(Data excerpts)
• • • •
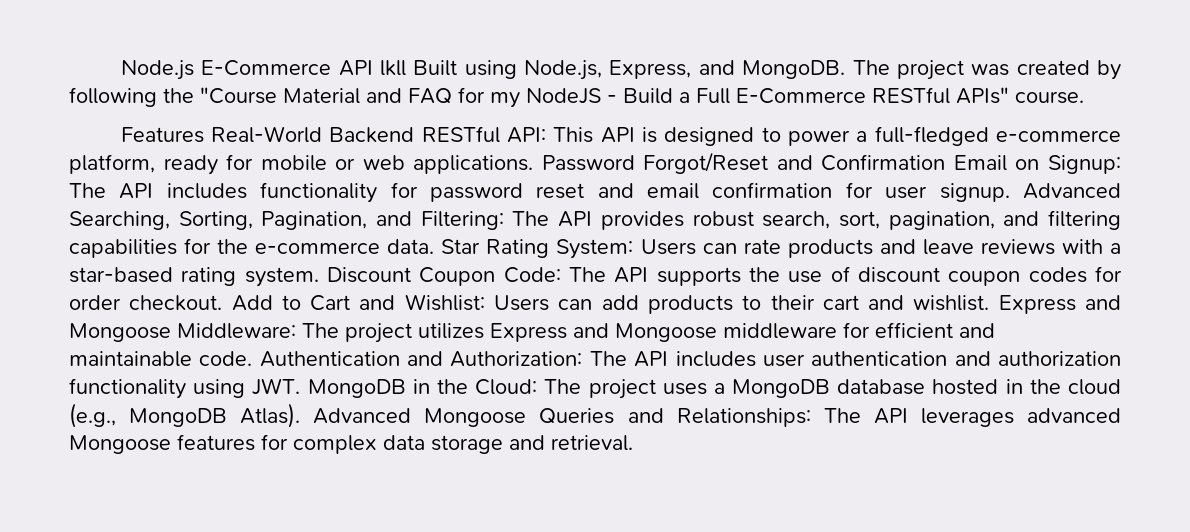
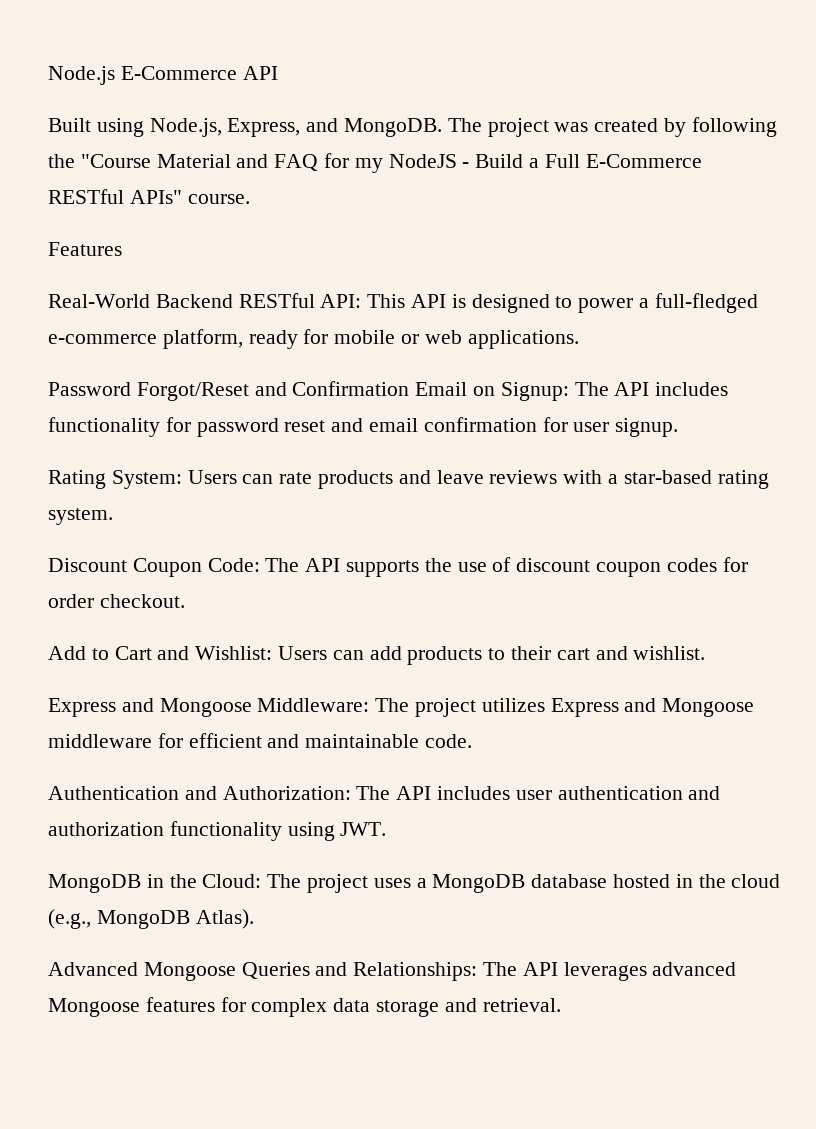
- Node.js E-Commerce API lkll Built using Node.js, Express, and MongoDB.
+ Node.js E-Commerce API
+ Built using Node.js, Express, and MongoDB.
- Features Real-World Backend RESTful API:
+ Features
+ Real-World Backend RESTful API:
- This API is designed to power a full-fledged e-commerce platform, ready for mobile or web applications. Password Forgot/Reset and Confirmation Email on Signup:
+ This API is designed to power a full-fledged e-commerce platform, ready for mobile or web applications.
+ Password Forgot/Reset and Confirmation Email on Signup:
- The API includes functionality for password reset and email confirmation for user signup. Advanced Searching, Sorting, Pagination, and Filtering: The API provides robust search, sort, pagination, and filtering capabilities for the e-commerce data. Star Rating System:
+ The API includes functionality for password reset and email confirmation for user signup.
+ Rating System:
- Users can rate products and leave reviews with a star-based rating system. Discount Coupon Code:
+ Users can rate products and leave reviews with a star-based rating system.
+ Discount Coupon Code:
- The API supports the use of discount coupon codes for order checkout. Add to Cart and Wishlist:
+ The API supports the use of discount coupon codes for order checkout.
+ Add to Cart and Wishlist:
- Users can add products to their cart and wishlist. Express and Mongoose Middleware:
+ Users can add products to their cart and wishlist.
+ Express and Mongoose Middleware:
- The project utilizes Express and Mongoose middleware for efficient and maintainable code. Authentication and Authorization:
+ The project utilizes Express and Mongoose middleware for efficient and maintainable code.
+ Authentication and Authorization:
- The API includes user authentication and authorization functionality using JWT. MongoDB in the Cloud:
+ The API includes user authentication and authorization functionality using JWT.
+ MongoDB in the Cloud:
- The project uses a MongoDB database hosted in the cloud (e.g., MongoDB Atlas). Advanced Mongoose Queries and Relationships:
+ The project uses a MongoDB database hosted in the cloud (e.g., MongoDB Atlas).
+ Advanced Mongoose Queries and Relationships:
• • • •
§ **GOAL OF THE EXERCISE**
All lines from the start of the entries above through the line containing "- The project utilizes" are to be given again exactly; the pictures are not.

§ **TASK SOLUTION**
- Node.js E-Commerce API lkll Built using Node.js, Express, and MongoDB.
+ Node.js E-Commerce API
+ Built using Node.js, Express, and MongoDB.
- Features Real-World Backend RESTful API:
+ Features
+ Real-World Backend RESTful API:
- This API is designed to power a full-fledged e-commerce platform, ready for mobile or web applications. Password Forgot/Reset and Confirmation Email on Signup:
+ This API is designed to power a full-fledged e-commerce platform, ready for mobile or web applications.
+ Password Forgot/Reset and Confirmation Email on Signup:
- The API includes functionality for password reset and email confirmation for user signup. Advanced Searching, Sorting, Pagination, and Filtering: The API provides robust search, sort, pagination, and filtering capabilities for the e-commerce data. Star Rating System:
+ The API includes functionality for password reset and email confirmation for user signup.
+ Rating System:
- Users can rate products and leave reviews with a star-based rating system. Discount Coupon Code:
+ Users can rate products and leave reviews with a star-based rating system.
+ Discount Coupon Code:
- The API supports the use of discount coupon codes for order checkout. Add to Cart and Wishlist:
+ The API supports the use of discount coupon codes for order checkout.
+ Add to Cart and Wishlist:
- Users can add products to their cart and wishlist. Express and Mongoose Middleware:
+ Users can add products to their cart and wishlist.
+ Express and Mongoose Middleware:
- The project utilizes Express and Mongoose middleware for efficient and maintainable code. Authentication and Authorization:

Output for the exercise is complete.